| Data supplied |
----
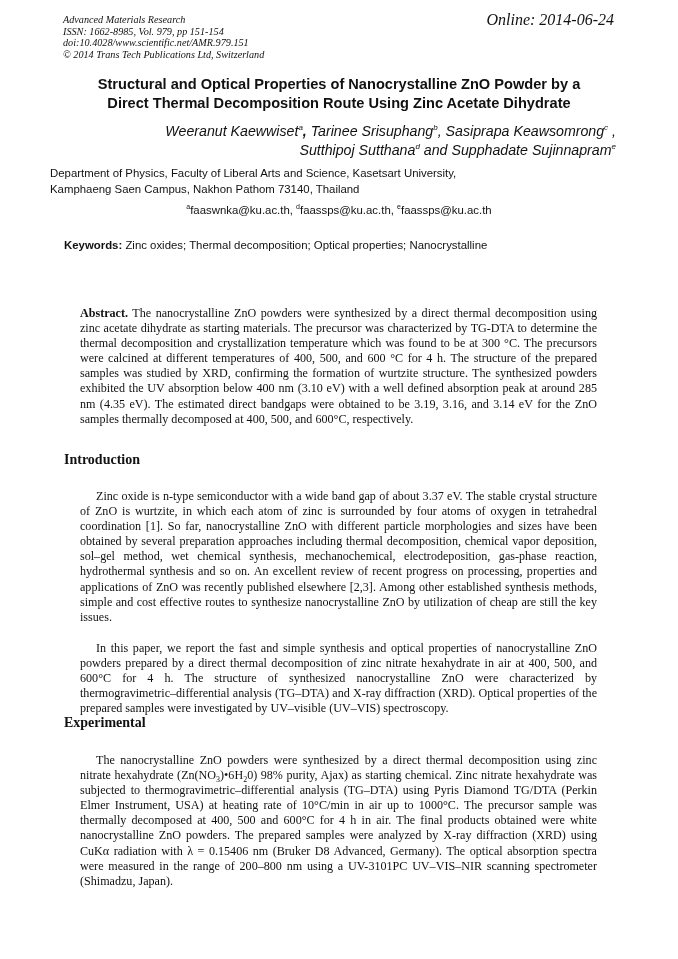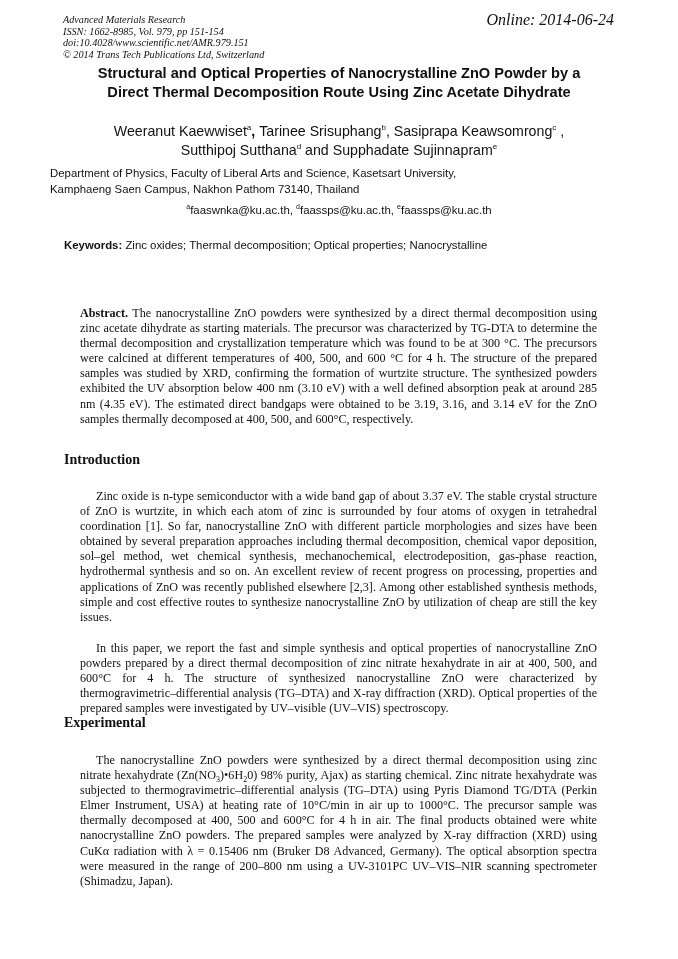--- a/index.html
+++ b/index.html
@@ -14,7 +14,7 @@
     font-family: "Liberation Serif", serif; font-style: italic; font-size: 16px; line-height: 11.6px;
   }
   .title {
-    position: absolute; left: 50px; width: 578px; top: 64px; text-align: center;
+    position: absolute; left: 50px; width: 578px; top: 75px; text-align: center;
     font-family: "Liberation Sans", sans-serif; font-weight: bold; font-size: 14.6px; line-height: 18.5px;
   }
   .authors {

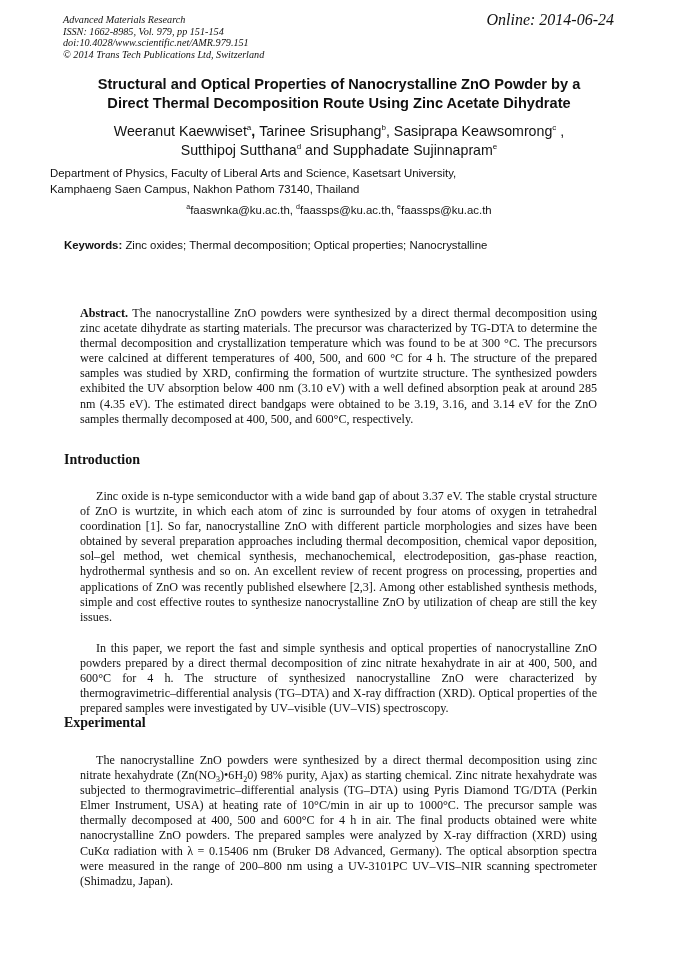--- a/index.html
+++ b/index.html
@@ -18,8 +18,8 @@
     font-family: "Liberation Sans", sans-serif; font-weight: bold; font-size: 14.6px; line-height: 18.5px;
   }
   .authors {
-    position: absolute; left: 50px; width: 578px; top: 122px; text-align: center;
-    font-family: "Liberation Sans", sans-serif; font-size: 14.2px; line-height: 19px;
+    position: absolute; left: 38px; width: 578px; top: 122px; text-align: right;
+    font-family: "Liberation Sans", sans-serif; font-size: 14.2px; line-height: 19px; font-style: italic;
   }
   .authors sup { font-size: 8px; vertical-align: 6px; line-height: 0; }
   .affil {

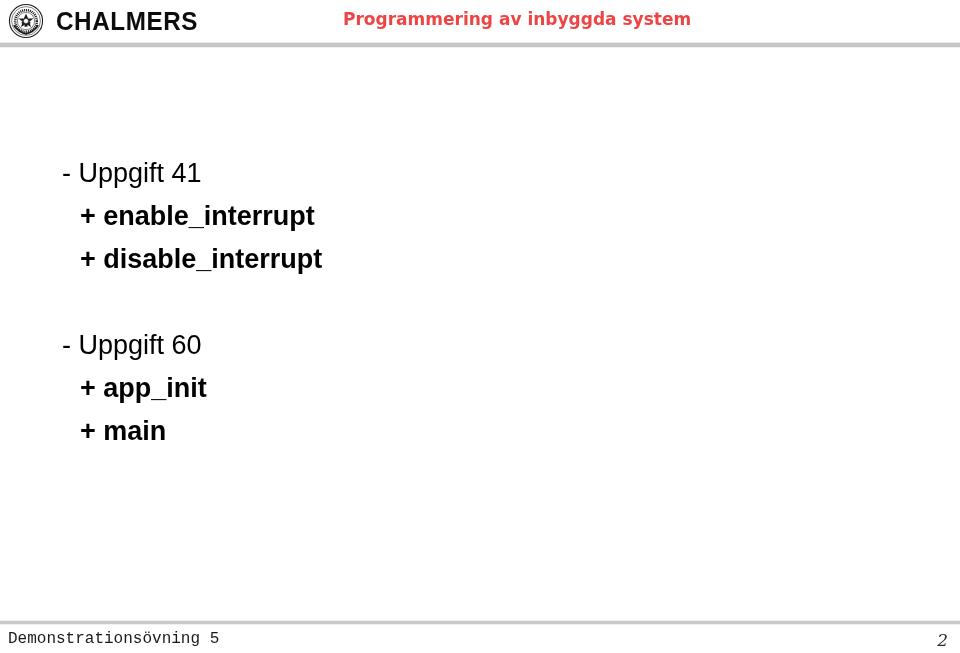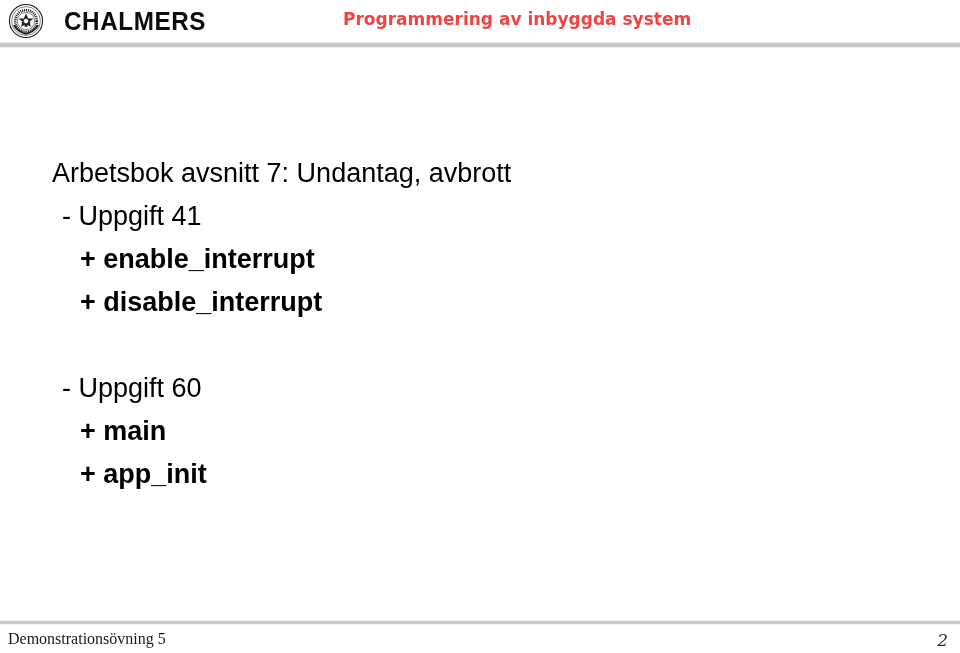--- a/index.html
+++ b/index.html
@@ -36,7 +36,6 @@
     display: flex;
     align-items: center;
     height: 38px;
-    gap: 8px;
   }
 
   .chalmers-seal {

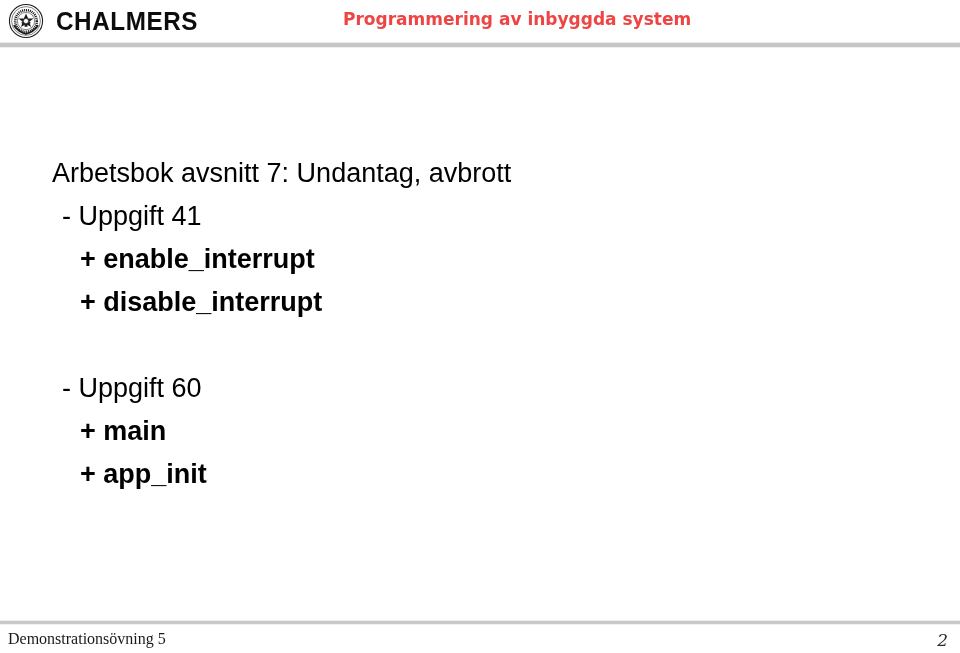--- a/index.html
+++ b/index.html
@@ -188,7 +188,6 @@
   <div class="slide-body">
     <div class="outline">
 
-      <div class="outline-line level-0">Arbetsbok avsnitt 7: Undantag, avbrott</div>
 
       <div class="outline-line level-1">- Uppgift 41</div>
 

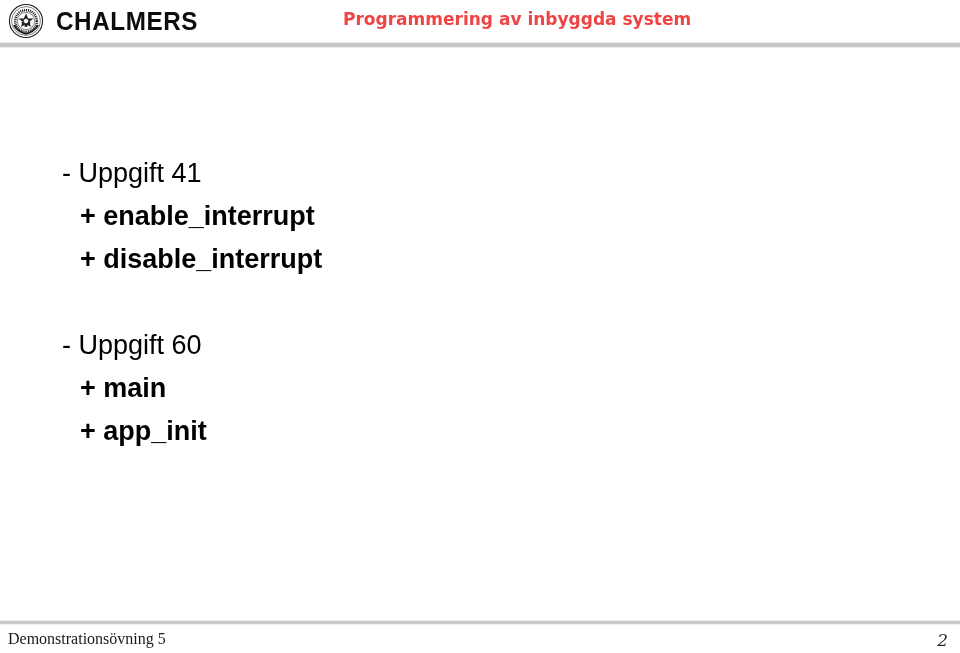--- a/index.html
+++ b/index.html
@@ -200,9 +200,9 @@
       <div class="outline-line level-1">- Uppgift 60</div>
 
 
+      <div class="outline-line level-2">+ app_init</div>
+
       <div class="outline-line level-2">+ main</div>
-
-      <div class="outline-line level-2">+ app_init</div>
 
     </div>
   </div>

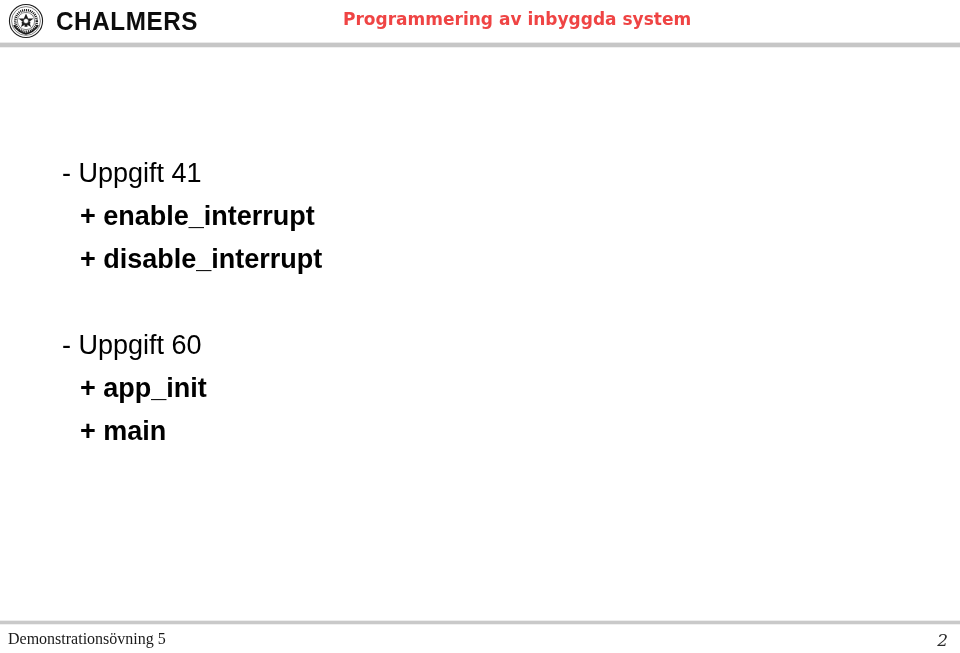--- a/index.html
+++ b/index.html
@@ -140,7 +140,7 @@
     position: absolute;
     left: 8px;
     top: 4px;
-    font-family: Liberation Serif, serif;
+    font-family: Liberation Mono, monospace;
     font-size: 16px;
     color: #1a1a1a;
     white-space: nowrap;

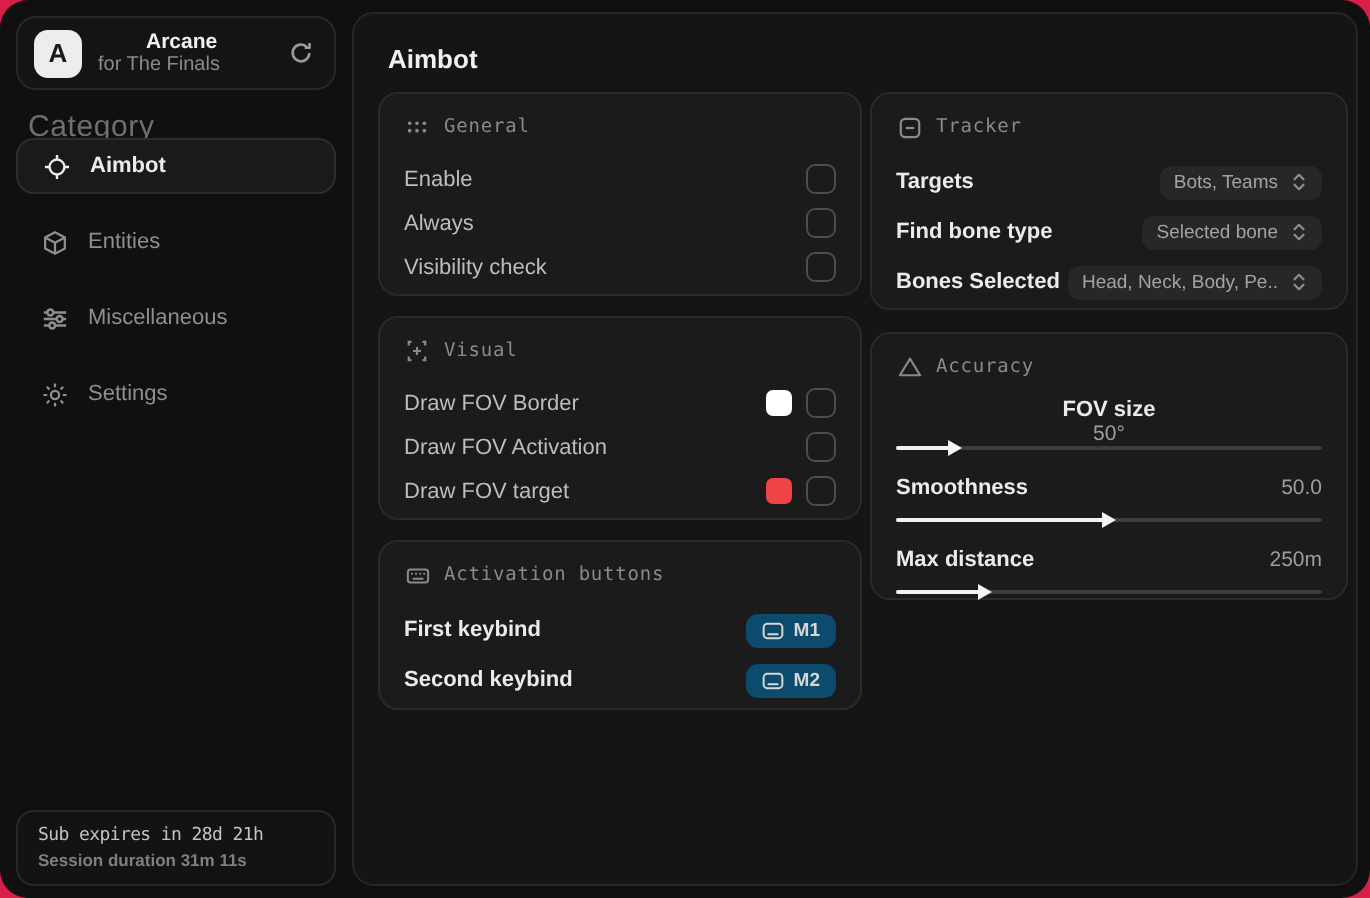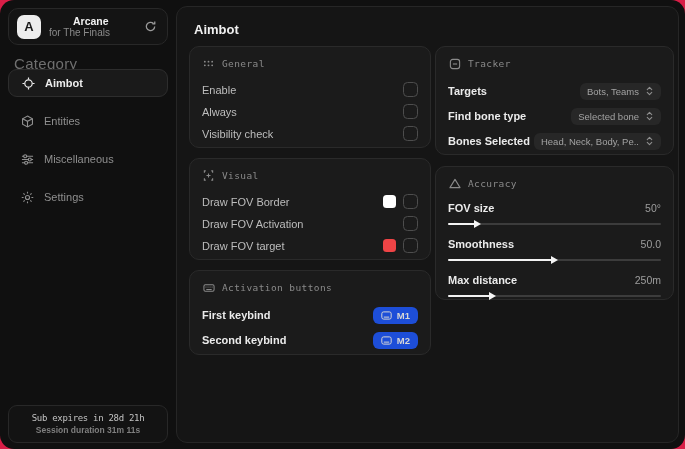--- a/index.html
+++ b/index.html
@@ -356,7 +356,7 @@
         </div>
 
         <div class="slider-group">
-          <div class="row" style="height:17px;">
+          <div class="row" style="height:17px;flex-direction:column;">
             <span class="lbl-strong">FOV size</span>
             <span class="val">50°</span>
           </div>

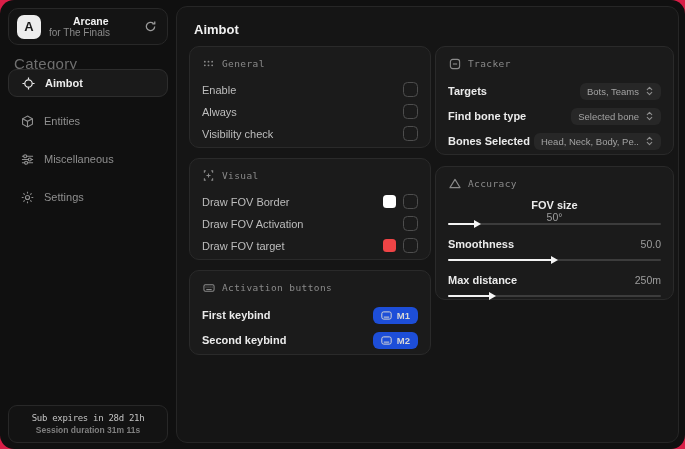--- a/index.html
+++ b/index.html
@@ -104,7 +104,7 @@
   .pill .picon { color:#8e8e8e; display:flex; flex:0 0 auto; }
   .keypill {
     display:flex; align-items:center; gap:5px;
-    background:#1d4ed8; border-radius:6px; padding:3px 8px;
+    background:#0c4a6e; border-radius:6px; padding:3px 8px;
     font-size:9.5px; font-weight:bold; color:#d6d6d6; cursor:pointer;
   }
   .slider-group { margin-bottom:6px; }

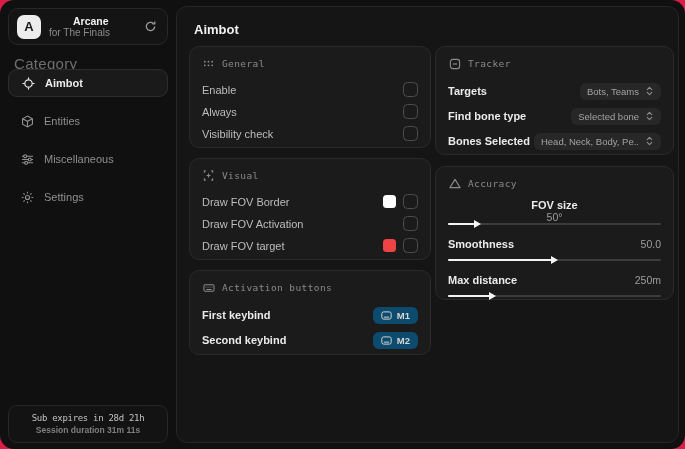--- a/index.html
+++ b/index.html
@@ -57,7 +57,7 @@
   .side-footer {
     position:absolute; left:8px; bottom:6px; width:160px; height:38px;
     border:1px solid #282828; border-radius:9px; background:#131313;
-    padding:5px 10px; display:flex; flex-direction:column; justify-content:center; gap:2px;text-align:center;
+    padding:5px 10px; display:flex; flex-direction:column; justify-content:center; gap:2px;
   }
   .side-footer .l1 { font-family:"DejaVu Sans Mono", monospace; font-size:9px; color:#c3c3c3; letter-spacing:-0.3px; }
   .side-footer .l2 { font-size:8.5px; font-weight:bold; color:#7f7f7f; }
----
| The task |
Write out the whole listing verbatim, images excluded.

| Solution to the problem |
--- a/index.html
+++ b/index.html
@@ -14,7 +14,7 @@
     font-family: "Liberation Serif", serif; font-style: italic; font-size: 16px; line-height: 11.6px;
   }
   .title {
-    position: absolute; left: 50px; width: 578px; top: 64px; text-align: center;
+    position: absolute; left: 50px; width: 578px; top: 75px; text-align: center;
     font-family: "Liberation Sans", sans-serif; font-weight: bold; font-size: 14.6px; line-height: 18.5px;
   }
   .authors {

--- a/index.html
+++ b/index.html
@@ -18,8 +18,8 @@
     font-family: "Liberation Sans", sans-serif; font-weight: bold; font-size: 14.6px; line-height: 18.5px;
   }
   .authors {
-    position: absolute; left: 50px; width: 578px; top: 122px; text-align: center;
-    font-family: "Liberation Sans", sans-serif; font-size: 14.2px; line-height: 19px;
+    position: absolute; left: 38px; width: 578px; top: 122px; text-align: right;
+    font-family: "Liberation Sans", sans-serif; font-size: 14.2px; line-height: 19px; font-style: italic;
   }
   .authors sup { font-size: 8px; vertical-align: 6px; line-height: 0; }
   .affil {

--- a/index.html
+++ b/index.html
@@ -36,7 +36,6 @@
     display: flex;
     align-items: center;
     height: 38px;
-    gap: 8px;
   }
 
   .chalmers-seal {

--- a/index.html
+++ b/index.html
@@ -188,7 +188,6 @@
   <div class="slide-body">
     <div class="outline">
 
-      <div class="outline-line level-0">Arbetsbok avsnitt 7: Undantag, avbrott</div>
 
       <div class="outline-line level-1">- Uppgift 41</div>
 

--- a/index.html
+++ b/index.html
@@ -200,9 +200,9 @@
       <div class="outline-line level-1">- Uppgift 60</div>
 
 
+      <div class="outline-line level-2">+ app_init</div>
+
       <div class="outline-line level-2">+ main</div>
-
-      <div class="outline-line level-2">+ app_init</div>
 
     </div>
   </div>

--- a/index.html
+++ b/index.html
@@ -140,7 +140,7 @@
     position: absolute;
     left: 8px;
     top: 4px;
-    font-family: Liberation Serif, serif;
+    font-family: Liberation Mono, monospace;
     font-size: 16px;
     color: #1a1a1a;
     white-space: nowrap;

--- a/index.html
+++ b/index.html
@@ -356,7 +356,7 @@
         </div>
 
         <div class="slider-group">
-          <div class="row" style="height:17px;">
+          <div class="row" style="height:17px;flex-direction:column;">
             <span class="lbl-strong">FOV size</span>
             <span class="val">50°</span>
           </div>

--- a/index.html
+++ b/index.html
@@ -104,7 +104,7 @@
   .pill .picon { color:#8e8e8e; display:flex; flex:0 0 auto; }
   .keypill {
     display:flex; align-items:center; gap:5px;
-    background:#1d4ed8; border-radius:6px; padding:3px 8px;
+    background:#0c4a6e; border-radius:6px; padding:3px 8px;
     font-size:9.5px; font-weight:bold; color:#d6d6d6; cursor:pointer;
   }
   .slider-group { margin-bottom:6px; }

--- a/index.html
+++ b/index.html
@@ -57,7 +57,7 @@
   .side-footer {
     position:absolute; left:8px; bottom:6px; width:160px; height:38px;
     border:1px solid #282828; border-radius:9px; background:#131313;
-    padding:5px 10px; display:flex; flex-direction:column; justify-content:center; gap:2px;text-align:center;
+    padding:5px 10px; display:flex; flex-direction:column; justify-content:center; gap:2px;
   }
   .side-footer .l1 { font-family:"DejaVu Sans Mono", monospace; font-size:9px; color:#c3c3c3; letter-spacing:-0.3px; }
   .side-footer .l2 { font-size:8.5px; font-weight:bold; color:#7f7f7f; }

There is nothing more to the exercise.